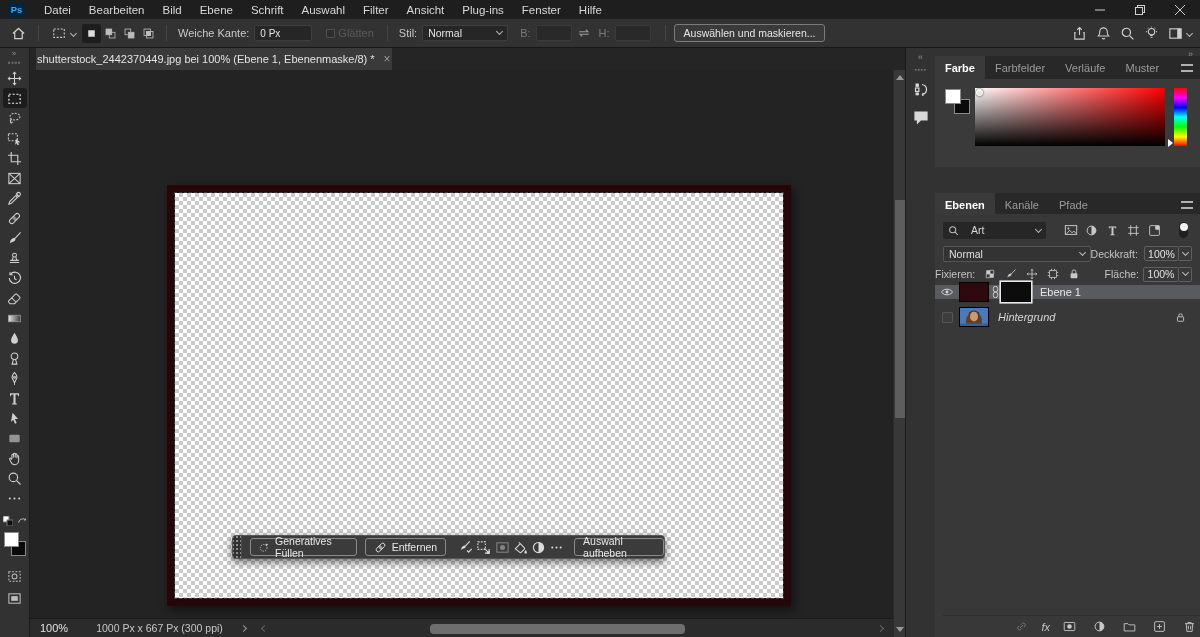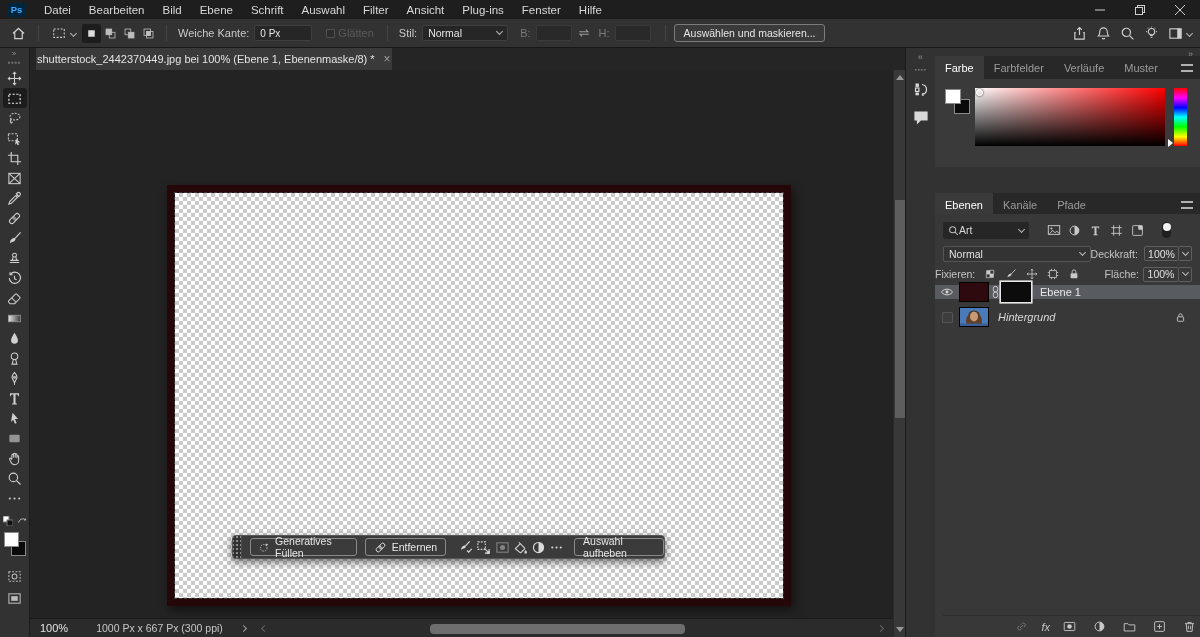--- a/index.html
+++ b/index.html
@@ -73,7 +73,7 @@
   .panelcol{position:absolute;left:935px;top:48px;width:265px;bottom:0;background:#323232}
   .tabstrip{position:absolute;left:0;width:265px;height:23px;background:#282828;display:flex;align-items:flex-end;font-size:11px}
   .ptab{height:23px;display:flex;align-items:center;padding:0 10px;color:#9b9b9b}
-  .ptab.active{background:#3a3a3a;color:#fff;font-weight:400}
+  .ptab.active{background:#3a3a3a;color:#fff;font-weight:700}
   .pmenu{margin-left:auto;margin-right:7px;margin-bottom:7px;width:12px;height:8px;border-top:2px solid #b0b0b0;border-bottom:2px solid #b0b0b0}
   .panelbody1{position:absolute;left:0;top:31px;width:265px;height:88px;background:#3a3a3a}
   .satfield{position:absolute;left:40px;top:9px;width:190px;height:58px;

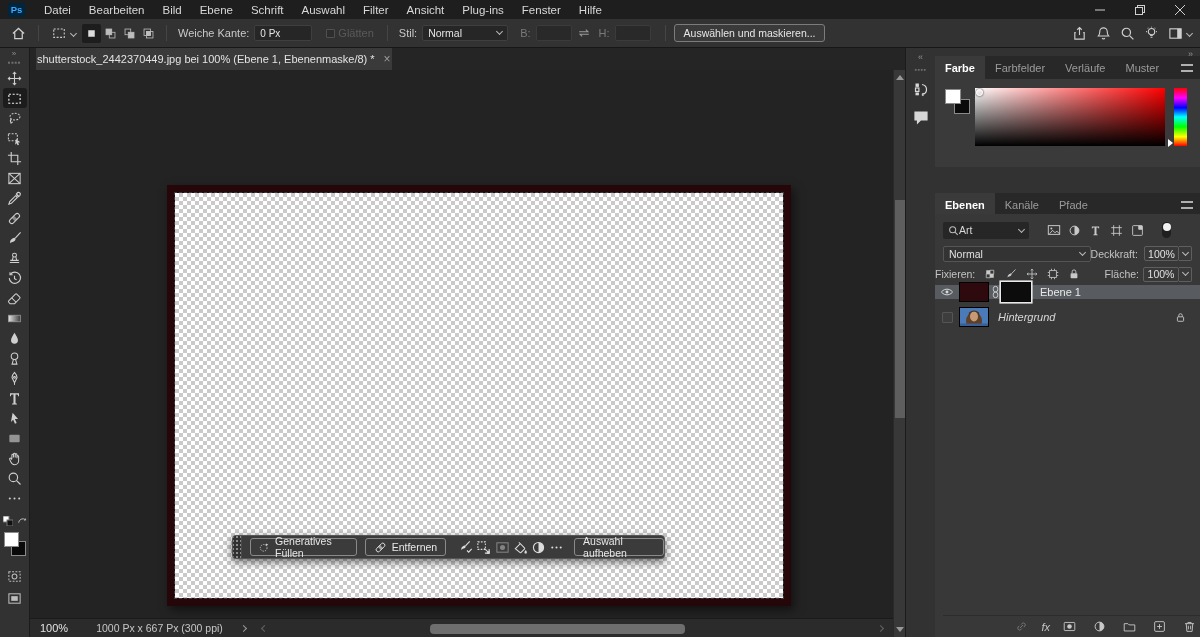--- a/index.html
+++ b/index.html
@@ -88,7 +88,7 @@
 
   .layersbody{position:absolute;left:0;top:166px;width:265px;bottom:0;background:#383838}
   .filterrow{position:absolute;left:0;top:5px;width:265px;height:22px;display:flex;align-items:center}
-  .searchbox{margin-left:8px;width:86px;height:17px;background:#262626;border-radius:2px;display:flex;align-items:center;padding:0 5px;font-size:10.5px;color:#d8d8d8;gap:0}
+  .searchbox{margin-left:8px;width:103px;height:17px;background:#262626;border-radius:2px;display:flex;align-items:center;padding:0 5px;font-size:10.5px;color:#d8d8d8;gap:12px}
   .f-ic{width:21px;height:18px;display:flex;align-items:center;justify-content:center}
   .toggle{width:9px;height:16px;background:#1f1f1f;border-radius:5px;position:relative;margin-left:14px}
   .toggle .knob{position:absolute;left:0.5px;top:1px;width:8px;height:8px;border-radius:50%;background:#f2f2f2}

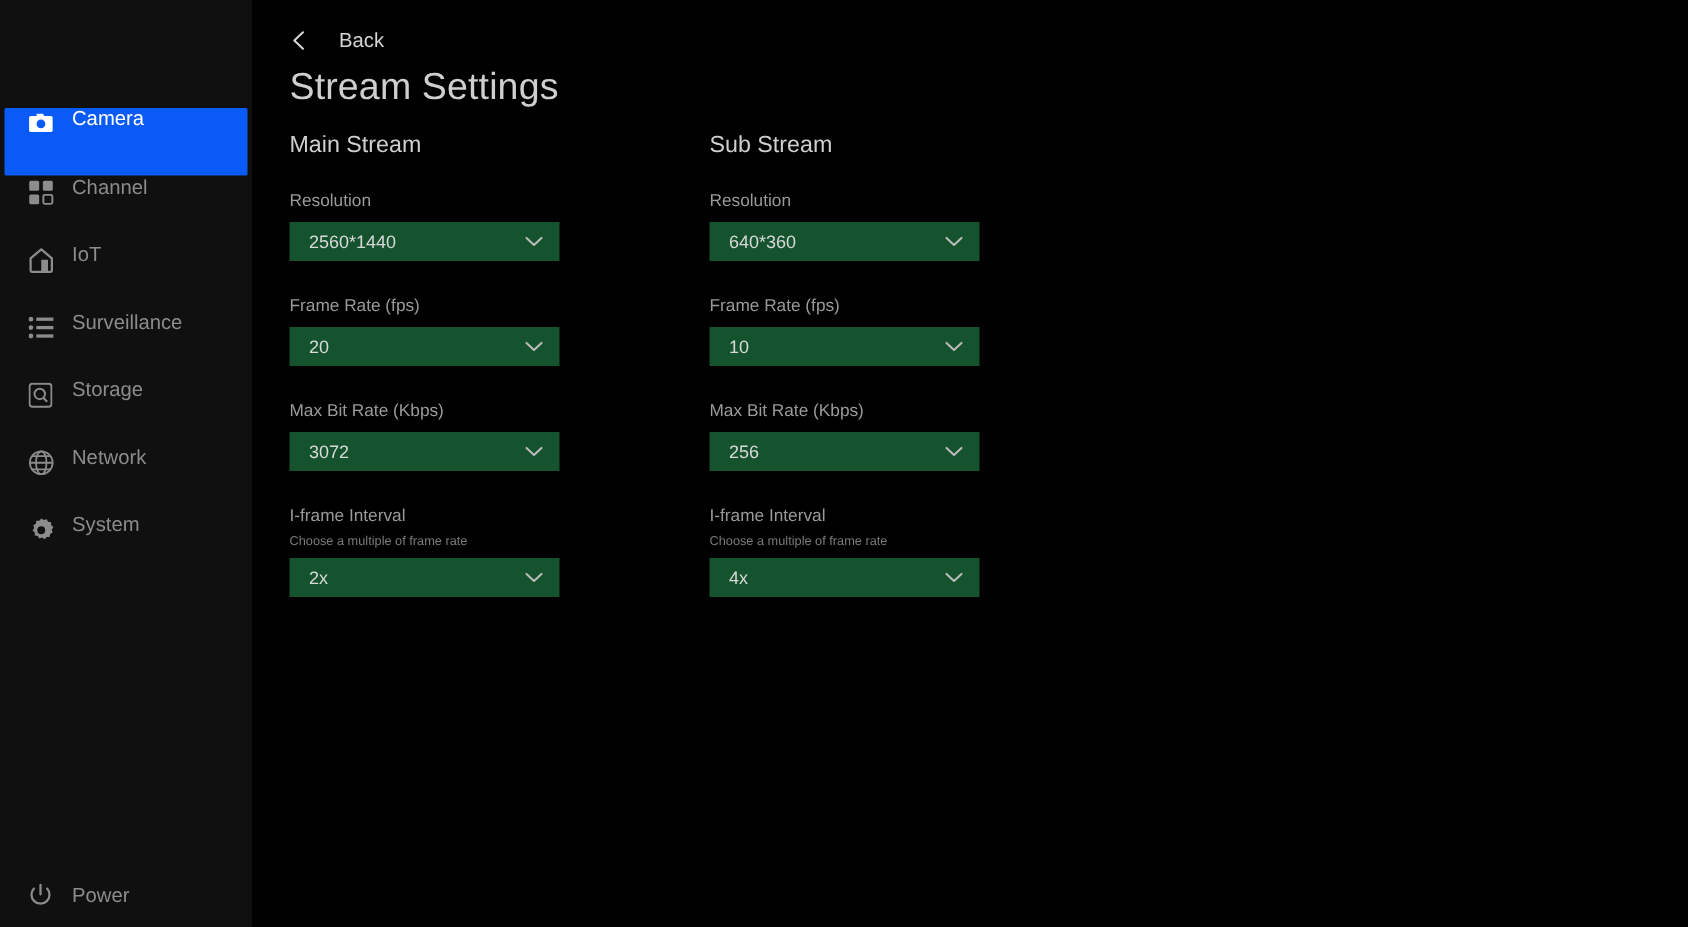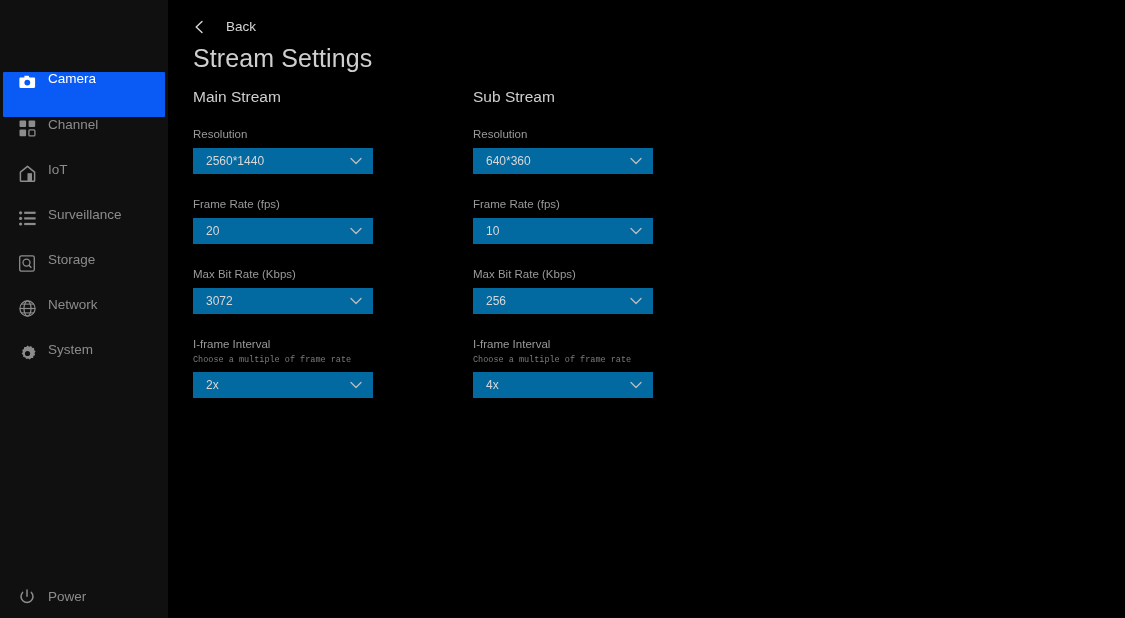--- a/index.html
+++ b/index.html
@@ -164,7 +164,7 @@
     position: relative;
     width: 180px;
     height: 26px;
-    background: #0369a1;
+    background: #14532d;
     display: flex;
     align-items: center;
     padding: 0 8px 0 13px;

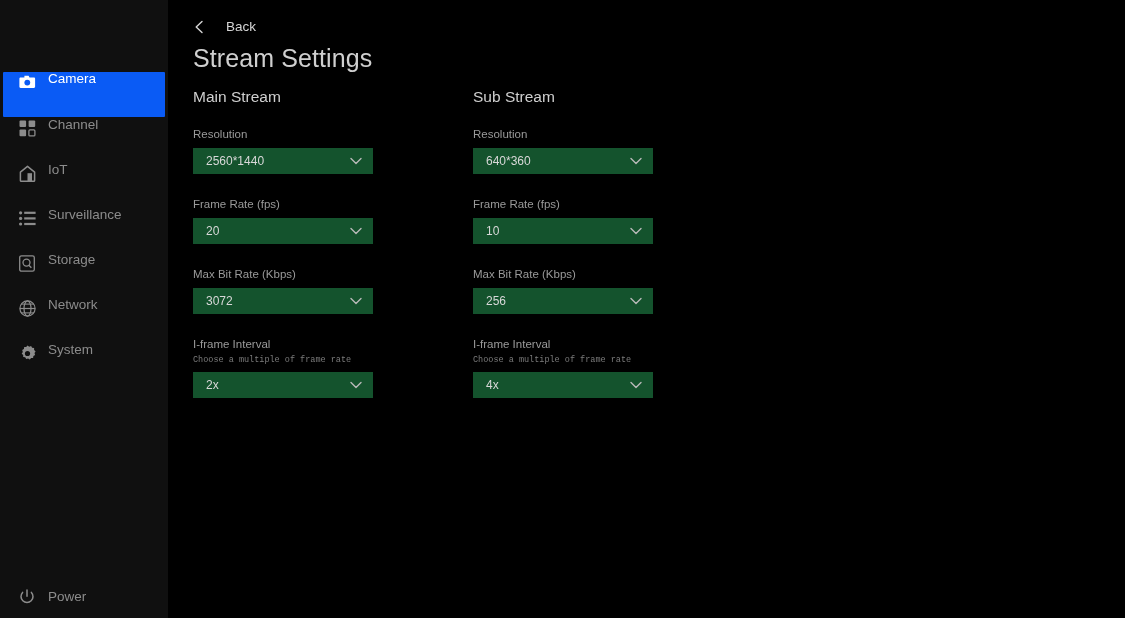--- a/index.html
+++ b/index.html
@@ -158,7 +158,6 @@
     margin-top: -2px;
     margin-bottom: 8px;
     white-space: nowrap;
-    font-family: Liberation Mono, monospace;
   }
   .select {
     position: relative;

DIRECTIONS:
Within the listing, how many lines hold the word "radius"? Answer with the number by itself.

SOLUTION FOR THIS PROBLEM:
4